[Listed entries]
++++++

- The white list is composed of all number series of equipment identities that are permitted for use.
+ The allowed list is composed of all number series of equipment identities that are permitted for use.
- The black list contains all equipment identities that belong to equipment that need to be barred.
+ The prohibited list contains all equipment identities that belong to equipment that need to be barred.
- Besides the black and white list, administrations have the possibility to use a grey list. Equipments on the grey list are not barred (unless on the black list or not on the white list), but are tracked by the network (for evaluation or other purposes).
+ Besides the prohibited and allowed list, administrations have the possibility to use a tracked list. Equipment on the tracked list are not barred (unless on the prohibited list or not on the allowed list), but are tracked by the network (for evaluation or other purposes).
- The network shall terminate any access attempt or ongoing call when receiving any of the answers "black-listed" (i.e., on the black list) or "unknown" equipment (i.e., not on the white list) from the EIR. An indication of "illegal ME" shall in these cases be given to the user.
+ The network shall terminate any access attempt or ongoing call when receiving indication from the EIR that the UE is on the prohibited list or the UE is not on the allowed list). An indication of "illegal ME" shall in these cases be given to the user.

++++++

[Assignment] Your task is to write out, exactly, the line that holds "Besides the prohibited" and every line after it until the records end.

[Task answer]
+ Besides the prohibited and allowed list, administrations have the possibility to use a tracked list. Equipment on the tracked list are not barred (unless on the prohibited list or not on the allowed list), but are tracked by the network (for evaluation or other purposes).
- The network shall terminate any access attempt or ongoing call when receiving any of the answers "black-listed" (i.e., on the black list) or "unknown" equipment (i.e., not on the white list) from the EIR. An indication of "illegal ME" shall in these cases be given to the user.
+ The network shall terminate any access attempt or ongoing call when receiving indication from the EIR that the UE is on the prohibited list or the UE is not on the allowed list). An indication of "illegal ME" shall in these cases be given to the user.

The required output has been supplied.